This corrects for team changes over time such as injuries late in the season. It also rewards teams that are playing well compared to their record heading into the tournament.

In [None]:
# Find where to split the number of games into 75-25 split.
split = np.percentile(df_season_results['DayNum'], 75)
first_three_quarters = df_season_results[df_season_results['DayNum'] < split].copy()
fourth_quarter = df_season_results[df_season_results['DayNum'] >= split].copy()

In [None]:
def pythagorean(df, exponent=8):
    """Computes the pythagorean percentage given a number of games played in the season."""
    
    win_points_scored = df.groupby(['Season', 'WTeamID'])['WScore'].sum().reset_index().rename(columns={"WScore": "WPointsScored", "WTeamID": "TeamID"})
    lose_points_scored = df.groupby(['Season', 'LTeamID'])['LScore'].sum().reset_index().rename(columns={"LScore": "LPointsScored", "LTeamID": "TeamID"})

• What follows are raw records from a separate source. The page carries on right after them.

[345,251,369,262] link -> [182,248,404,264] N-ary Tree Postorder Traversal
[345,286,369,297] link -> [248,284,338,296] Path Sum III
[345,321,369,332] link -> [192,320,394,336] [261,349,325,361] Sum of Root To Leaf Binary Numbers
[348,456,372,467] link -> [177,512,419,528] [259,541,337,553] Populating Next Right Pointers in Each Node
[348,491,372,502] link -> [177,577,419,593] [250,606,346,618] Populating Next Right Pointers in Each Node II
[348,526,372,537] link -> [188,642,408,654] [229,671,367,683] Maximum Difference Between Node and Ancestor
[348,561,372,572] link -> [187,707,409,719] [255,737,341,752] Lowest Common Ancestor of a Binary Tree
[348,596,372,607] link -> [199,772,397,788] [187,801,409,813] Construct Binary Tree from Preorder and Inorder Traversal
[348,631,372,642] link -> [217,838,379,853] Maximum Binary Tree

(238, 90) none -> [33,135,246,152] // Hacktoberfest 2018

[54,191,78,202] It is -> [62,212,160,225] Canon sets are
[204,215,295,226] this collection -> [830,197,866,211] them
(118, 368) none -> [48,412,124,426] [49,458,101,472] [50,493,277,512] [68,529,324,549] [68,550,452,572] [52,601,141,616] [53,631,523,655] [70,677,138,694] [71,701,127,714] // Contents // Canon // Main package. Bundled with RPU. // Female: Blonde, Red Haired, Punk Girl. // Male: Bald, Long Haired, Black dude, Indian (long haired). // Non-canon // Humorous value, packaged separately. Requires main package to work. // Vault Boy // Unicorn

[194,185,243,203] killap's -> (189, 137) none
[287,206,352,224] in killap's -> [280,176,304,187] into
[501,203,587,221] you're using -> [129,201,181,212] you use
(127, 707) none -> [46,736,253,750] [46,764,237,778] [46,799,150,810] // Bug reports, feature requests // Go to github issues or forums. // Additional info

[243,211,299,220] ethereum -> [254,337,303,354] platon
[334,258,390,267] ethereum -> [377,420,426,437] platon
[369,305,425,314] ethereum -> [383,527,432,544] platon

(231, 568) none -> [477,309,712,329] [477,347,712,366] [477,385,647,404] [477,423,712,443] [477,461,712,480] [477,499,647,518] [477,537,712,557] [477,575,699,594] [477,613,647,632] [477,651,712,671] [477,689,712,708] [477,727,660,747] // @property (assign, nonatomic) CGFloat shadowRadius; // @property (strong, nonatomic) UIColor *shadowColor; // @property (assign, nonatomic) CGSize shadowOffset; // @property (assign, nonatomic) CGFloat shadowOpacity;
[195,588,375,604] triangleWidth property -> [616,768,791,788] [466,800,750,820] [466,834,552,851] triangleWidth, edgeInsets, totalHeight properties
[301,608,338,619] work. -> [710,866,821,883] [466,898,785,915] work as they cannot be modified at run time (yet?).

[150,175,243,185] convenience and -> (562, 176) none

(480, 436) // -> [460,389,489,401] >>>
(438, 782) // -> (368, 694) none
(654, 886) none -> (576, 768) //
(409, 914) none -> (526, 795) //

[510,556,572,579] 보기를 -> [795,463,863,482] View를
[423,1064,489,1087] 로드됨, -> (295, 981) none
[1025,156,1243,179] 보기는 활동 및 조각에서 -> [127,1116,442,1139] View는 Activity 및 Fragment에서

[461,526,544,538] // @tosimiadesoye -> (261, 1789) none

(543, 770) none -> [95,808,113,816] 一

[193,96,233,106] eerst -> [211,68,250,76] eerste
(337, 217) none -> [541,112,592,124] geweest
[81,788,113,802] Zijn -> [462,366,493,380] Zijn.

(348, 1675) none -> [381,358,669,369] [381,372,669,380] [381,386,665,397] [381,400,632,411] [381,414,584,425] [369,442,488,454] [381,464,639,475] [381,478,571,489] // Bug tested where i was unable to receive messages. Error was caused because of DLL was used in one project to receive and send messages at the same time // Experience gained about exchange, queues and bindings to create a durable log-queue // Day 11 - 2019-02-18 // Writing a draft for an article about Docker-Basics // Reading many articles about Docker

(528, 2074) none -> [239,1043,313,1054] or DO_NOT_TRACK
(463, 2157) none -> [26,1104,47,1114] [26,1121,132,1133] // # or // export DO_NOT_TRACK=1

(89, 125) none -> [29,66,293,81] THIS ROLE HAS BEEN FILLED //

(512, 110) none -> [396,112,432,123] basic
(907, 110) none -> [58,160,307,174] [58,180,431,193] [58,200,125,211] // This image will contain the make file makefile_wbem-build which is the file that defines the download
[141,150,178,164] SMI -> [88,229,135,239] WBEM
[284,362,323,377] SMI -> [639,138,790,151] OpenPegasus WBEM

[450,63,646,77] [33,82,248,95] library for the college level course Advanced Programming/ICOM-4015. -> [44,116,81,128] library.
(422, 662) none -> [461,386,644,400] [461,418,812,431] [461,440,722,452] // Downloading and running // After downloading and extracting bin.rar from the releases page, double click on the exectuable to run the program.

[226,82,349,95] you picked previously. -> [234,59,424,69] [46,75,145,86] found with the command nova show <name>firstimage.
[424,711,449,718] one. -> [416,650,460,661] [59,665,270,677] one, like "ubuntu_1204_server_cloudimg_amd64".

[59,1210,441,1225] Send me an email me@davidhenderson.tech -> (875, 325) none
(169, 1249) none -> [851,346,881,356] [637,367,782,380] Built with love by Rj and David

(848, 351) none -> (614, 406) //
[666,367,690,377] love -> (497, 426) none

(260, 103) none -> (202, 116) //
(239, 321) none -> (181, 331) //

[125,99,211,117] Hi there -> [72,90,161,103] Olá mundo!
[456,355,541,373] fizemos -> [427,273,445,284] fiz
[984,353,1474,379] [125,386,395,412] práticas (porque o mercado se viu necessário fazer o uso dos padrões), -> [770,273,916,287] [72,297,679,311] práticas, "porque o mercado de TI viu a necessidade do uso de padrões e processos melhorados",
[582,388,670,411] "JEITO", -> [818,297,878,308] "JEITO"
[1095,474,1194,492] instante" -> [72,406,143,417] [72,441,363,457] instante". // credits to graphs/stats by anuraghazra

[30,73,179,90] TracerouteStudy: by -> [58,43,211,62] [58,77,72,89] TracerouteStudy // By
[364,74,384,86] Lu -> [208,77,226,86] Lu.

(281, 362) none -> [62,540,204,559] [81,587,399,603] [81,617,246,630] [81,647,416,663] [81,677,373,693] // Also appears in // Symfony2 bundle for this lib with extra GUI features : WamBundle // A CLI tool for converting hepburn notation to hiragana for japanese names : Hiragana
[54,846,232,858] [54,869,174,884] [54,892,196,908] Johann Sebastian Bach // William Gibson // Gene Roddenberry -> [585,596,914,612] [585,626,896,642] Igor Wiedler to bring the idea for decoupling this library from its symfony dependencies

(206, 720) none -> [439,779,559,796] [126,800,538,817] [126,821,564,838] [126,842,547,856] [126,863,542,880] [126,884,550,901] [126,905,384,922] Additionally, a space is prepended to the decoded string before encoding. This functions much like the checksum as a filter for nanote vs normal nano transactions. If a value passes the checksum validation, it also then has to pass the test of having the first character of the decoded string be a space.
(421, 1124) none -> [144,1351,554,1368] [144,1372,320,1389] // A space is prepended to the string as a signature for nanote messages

    win_points_allowed = df.groupby(['Season', 'WTeamID'])['LScore'].sum().reset_index().rename(columns={"LScore": "WPointsAllowed", "WTeamID": "TeamID"})
    lose_points_allowed = df.groupby(['Season', 'LTeamID'])['WScore'].sum().reset_index().rename(columns={"WScore": "LPointsAllowed", "LTeamID": "TeamID"})

    total_points_scored = win_points_scored.merge(lose_points_scored, how='outer').fillna(0)
    total_points_scored['PointsScored'] = total_points_scored['WPointsScored'] + total_points_scored['LPointsScored']

    total_points_allowed = win_points_allowed.merge(lose_points_allowed, how='outer').fillna(0)
    total_points_allowed['PointsAllowed'] = total_points_allowed['WPointsAllowed'] + total_points_allowed['LPointsAllowed']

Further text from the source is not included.